An Education‘s Carey Mulligan

“After seeing the movie last month at the Telluride Film Festival, I wrote that everyone there seemed to be comparing her to Audrey Hepburn. The comparison is irresistible, and not only because Jenny sometimes wears her hair upswept in a Holly Golightly do, or because Hepburn played a young woman opposite an older man in at least three movies — Sabrina, Love in the Afternoon and My Fair Lady. (In five if you count Funny Face and Charade, neither of which dwelled on the age difference.)

“The 24 year-old Mulligan, like Hepburn has a way of endearing herself with little more than a lilting phrase — her speaking voice is as rich as Juliet Greco‘s singing voice — or a flashing glance. But it’s her own way, and she’s her own special edition of a dazzling new star.

“The first time I saw her was almost a year ago, in a superb Broadway production of The Seagull, with a cast that included Peter Sarsgaard as Trigorin; she played Nina, the sacrificial creature of Chekhov’s title. She was electrifying from her first entrance, when Nina speaks of having been in a fever all day, and cries joyously, ‘The sky is clear, the moon is rising!’ Either an actress has the skill to make those extravagant lines her own or she doesn’t, and Ms. Mulligan had skill, and passion, to burn.
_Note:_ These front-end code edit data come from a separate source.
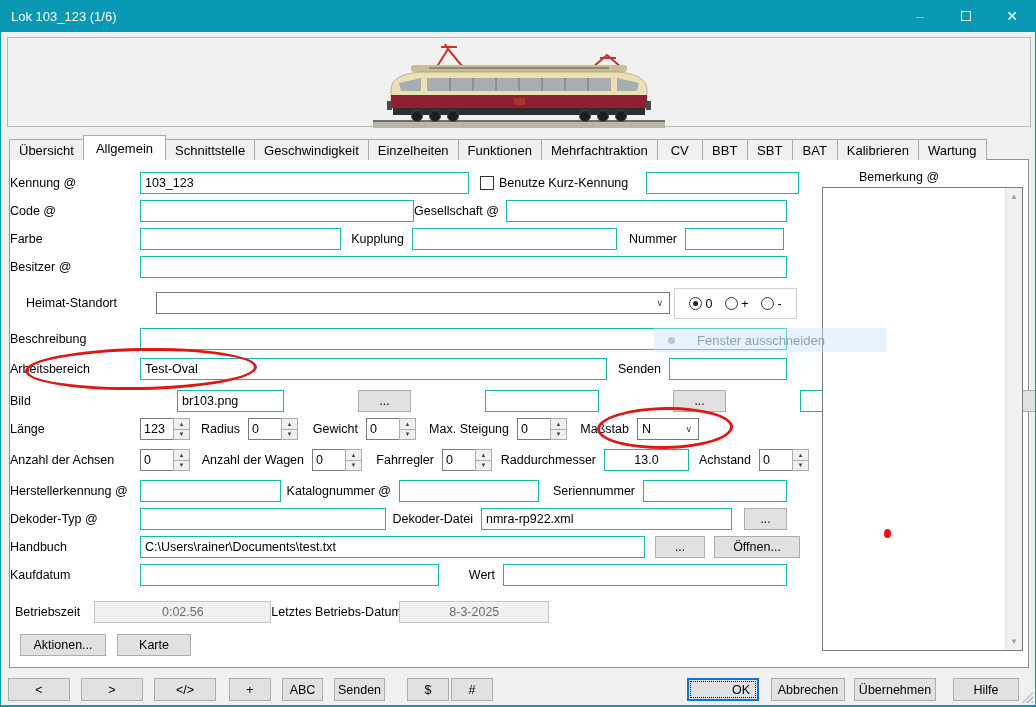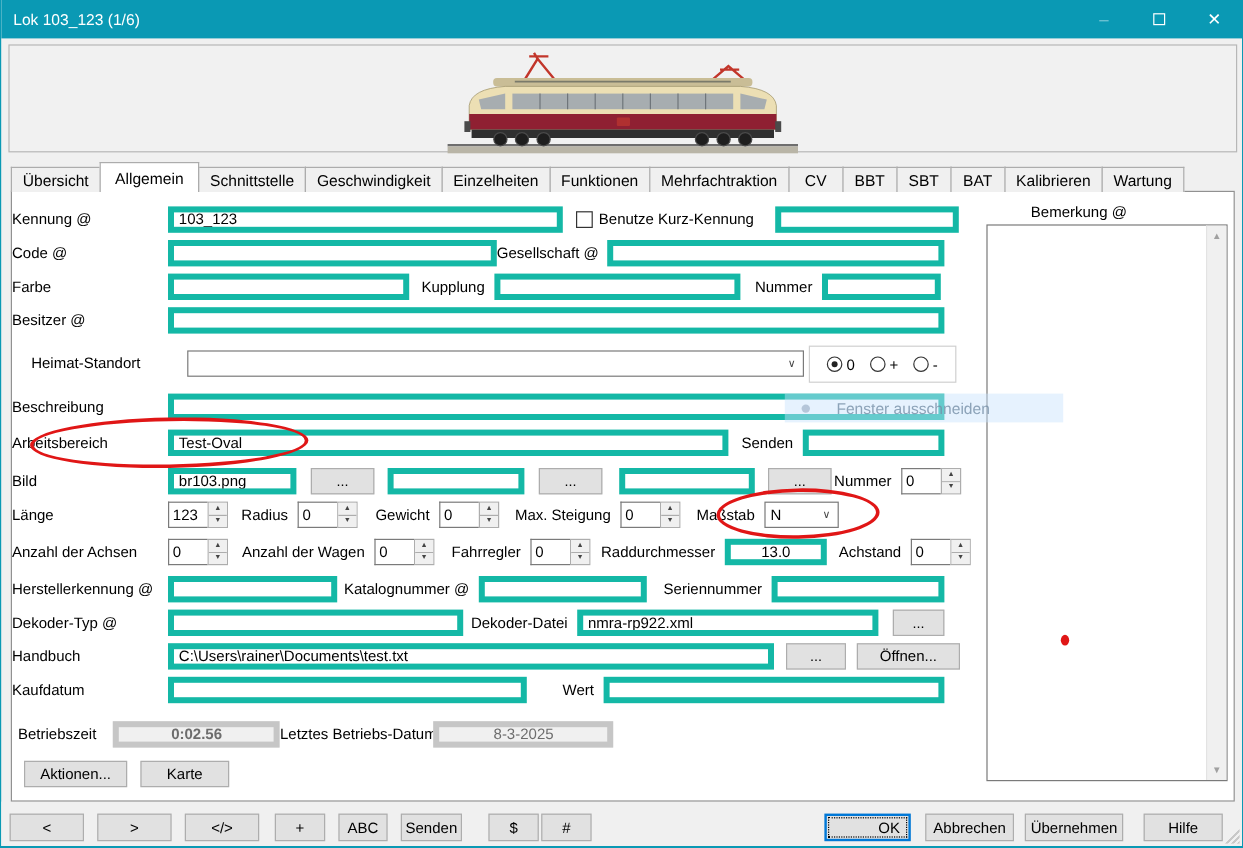"103_123" .txt { border: 5px solid #14b8a6 -> 1px solid #14b8a6 }
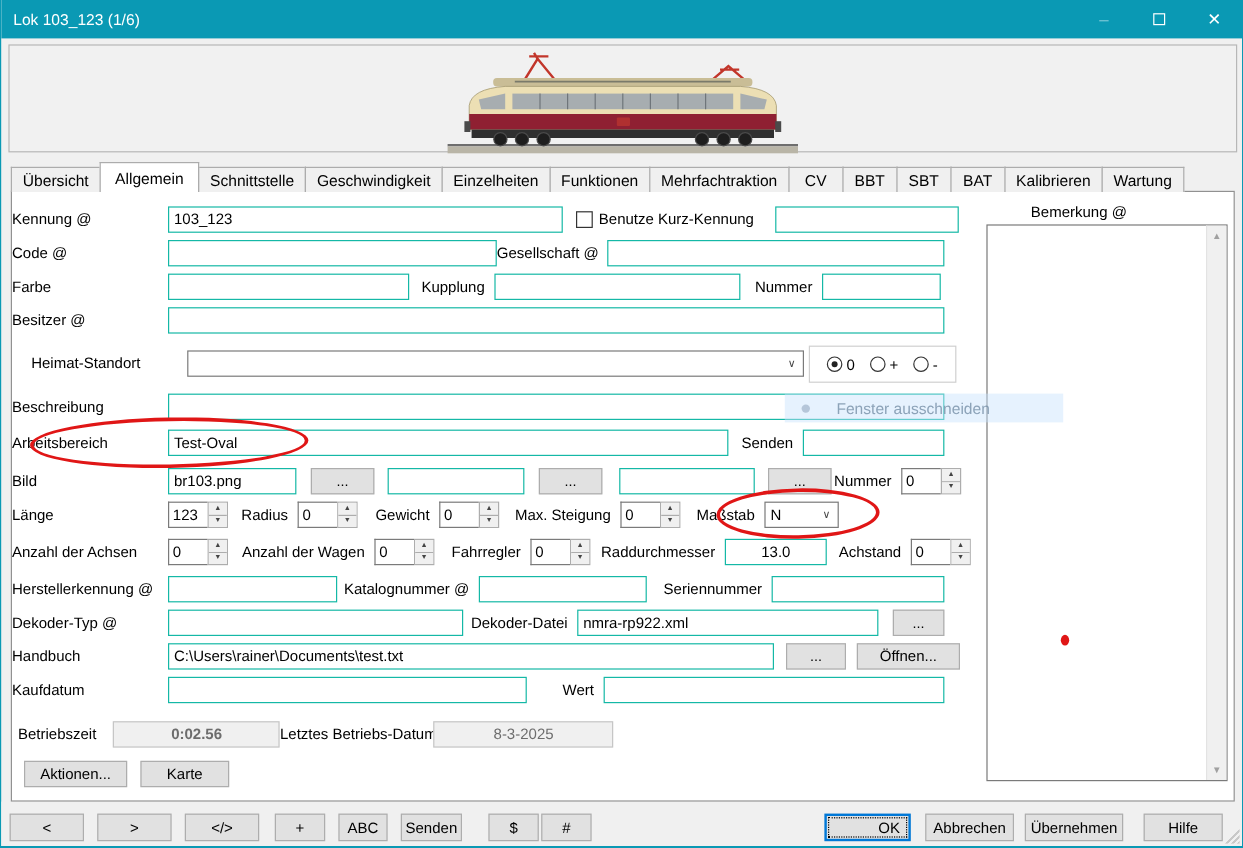"Bild" div.row { gap: none -> 37px }
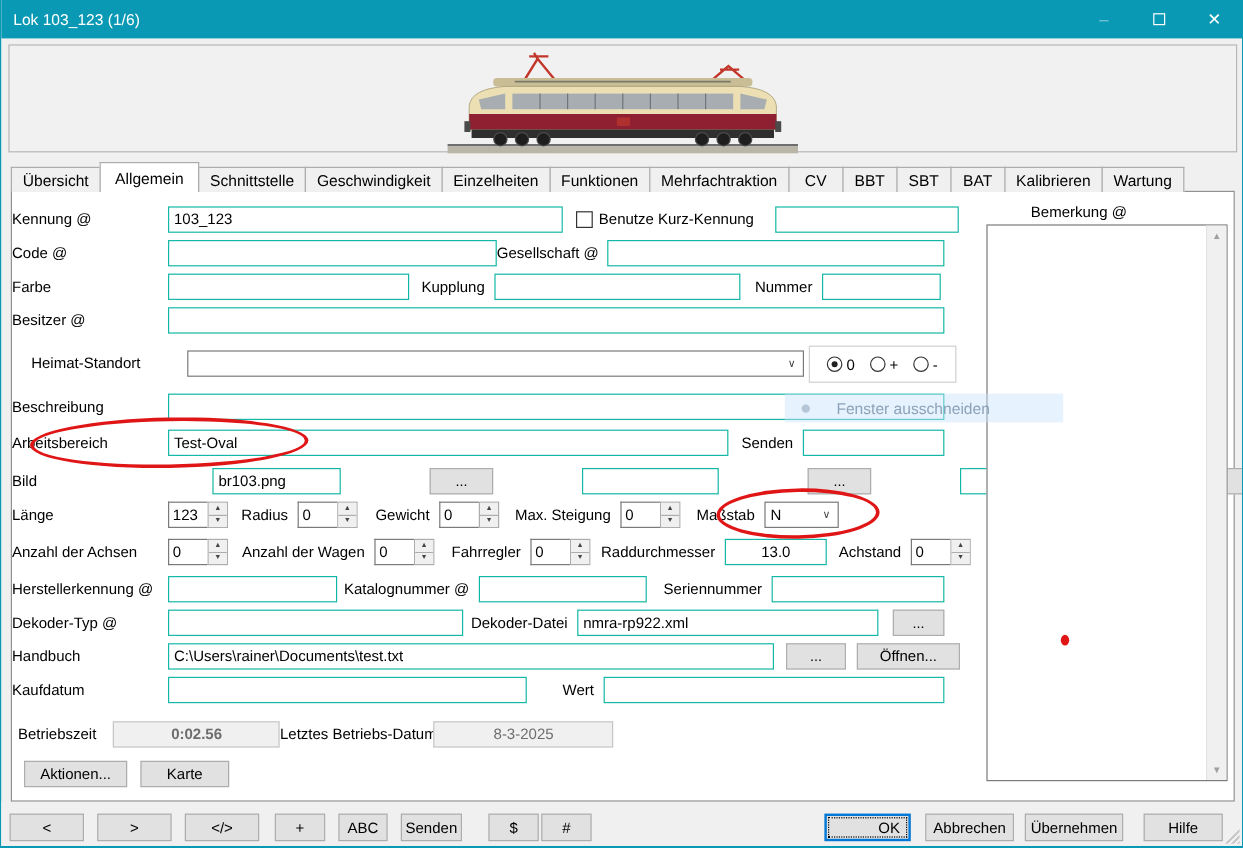"0:02.56" input.txt { font-weight: bold -> none; width: 139px -> 177px }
“In An Education, where she’s completely convincing as a 16-year-old — the movie was shot two years ago — she has created a complete original. Jenny is, to toss off a French phrase, always on the qui vive; it’s as if she’s listening intently to the life around her for clues about how it works. Both her beauty and her agile mind allow her to be precocious without being insufferable. And she isn’t merely sufferable, she’s admirable for the purity of her responses to culture — Jenny plays the cello as an ardent amateur — if not the clarity of her insights about love.

“When David takes her and a couple of his philistine friends to a concert, she’s the only one who loves the music. (The cello is a magnificent instrument, but I do wish filmmakers would occasionally use another one to signify a lyrical spirit.)

“If purity were Jenny’s main quality, she, and the movie, would be a bore. No danger of that, though, because her motives are mixed, her gift for deviousness is impressive and she, like her semidrab middle-class parents, becomes complicit in a series of choices that may put an end to her dreams of going to Oxford, and bring down the shining promise of her life before she’s ever had a chance to take off.

“The director, Ms. Scherfig, is Danish, but she is manifestly at home working in English. (Her previous English-language features, both highly recommended, are Wilbur Wants to Kill Himself and Italian for Beginners.) Direction can’t be seen, but Ms. Scherfig’s approach makes itself felt in a sparkling stream of felicitous choices. She’s a poet of natural rhythms and intimate insights, and this new film will make her a star in her own realm.

“What it will do for the movie’s star is another matter. One thinks not only of Hepburn, but of Julie Christie bursting upon the world in Billy Liar. That was a very small role, though. Ms. Mulligan is the heart and soul of An Education, and she’s phenomenal. The whole film is phenomenal. I love it.”

Southbound

I have to catch a 6 pm Newark plane so I have to start the run-around now or I’ll wind up missing it. So that’s it until I hit the airport around 4:30 or so. I’ll see how it goes.